Il faut désormais prendre le problème à bras-le-corps, s’en saisir et ne plus jamais détourner le regard. Cela passe certainement par des moyens en matériel et en personnel indispensables. Les derniers projets de loi de finances et projets de loi de financement de la sécurité sociale marquent de premières avancées, mais Nathalie Goulet nous demande comment mieux faire.
Monsieur le ministre, je vous remercie sincèrement de nous avoir aujourd’hui présenté plusieurs perspectives via un plan d’action volontariste.

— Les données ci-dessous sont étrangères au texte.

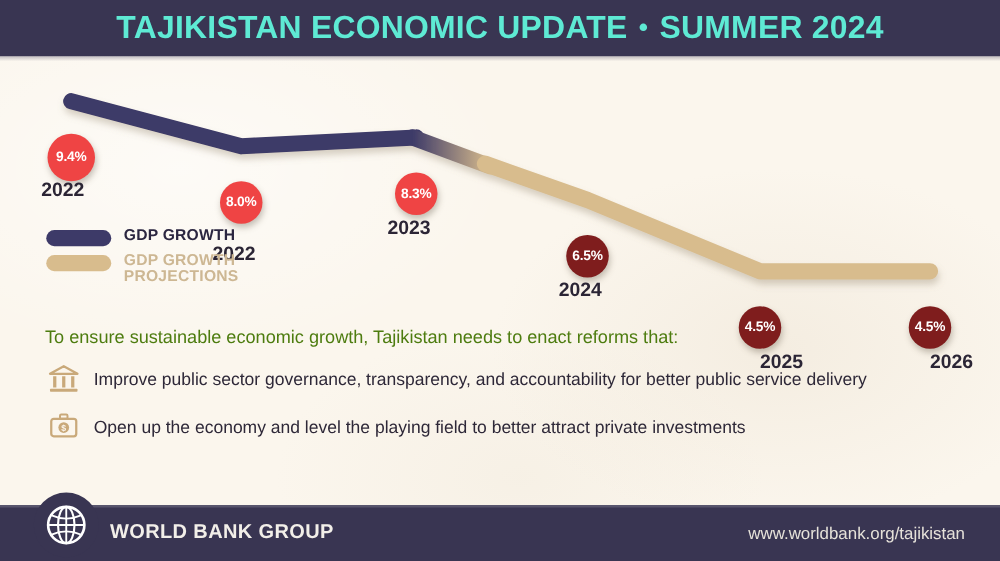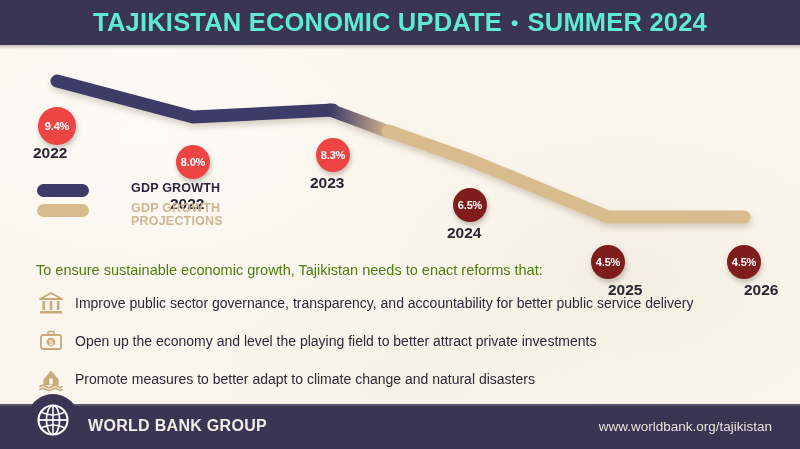"GDP GROWTH" .legend-row { gap: 32px -> none }
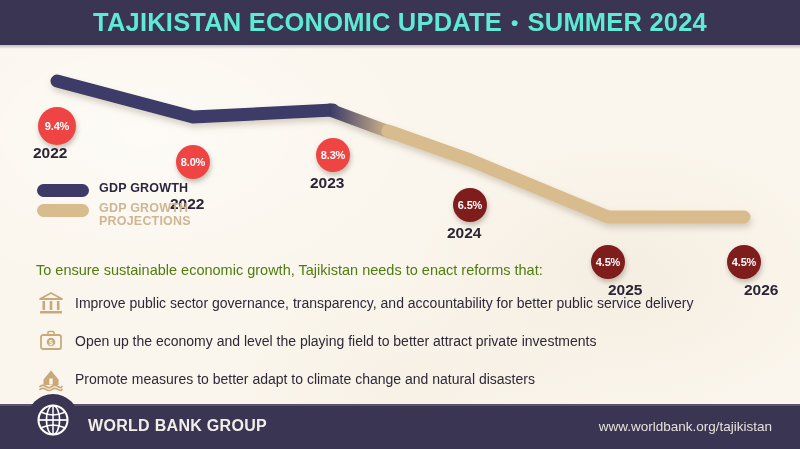"Promote measures to better adapt" div.bullet { html: <div> <div> <svg> <path></path> <rect></rect> <path></path> <path></path> </svg> </div> <div>Promote measures to better adapt to climate change and natural disasters</div> </div> -> none }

Dans la mesure où tout document peut être falsifié et sachant que la fraude documentaire est la mère de toutes les fraudes, j’insiste sur l’utilité absolue de disposer de documents d’identification en couleur et de qualité correcte.
De même, le principe des prestations fondées sur un système déclaratif – c’est le cas pour les aides personnalisées au logement – est trop fragile. Il faut se donner la possibilité de l’échange de données à des fins de contrôle, comme le prévoit l’article 8.
J’en viens aux retraites versées à étranger. Pour mettre fin à des dérives connues et scandaleuses, il faut sécuriser les données de certificats de vie en utilisant des données biométriques et en conventionnant avec les organismes de retraite d’États étrangers.
Les chantiers des fraudes transfrontalières s’ouvrent également et on ne peut que s’en féliciter et vous en remercier, monsieur le ministre.
Je conclurai mon intervention par une remarque marginale. Comment accepter que le citoyen lambda doive à chaque instant produire des montagnes de documents administratifs dont l’utilité peut parfois sembler contestable – je prendrai l’exemple de médecins retraités qui, pour être indemnisés de leurs prestations dans les centres de vaccination covid, doivent produire un dossier très complet, avec extrait Kbis, casier judiciaire et déclaration de situation matrimoniale –, alors que, parallèlement et grâce à tout cela, des malfrats sans scrupules se glissent dans cette déferlante documentaire et font fortune au détriment des honnêtes contributeurs ?
Monsieur le ministre, mes chers collègues, vous aurez compris que le groupe Union Centriste votera ce texte ainsi « recentré ».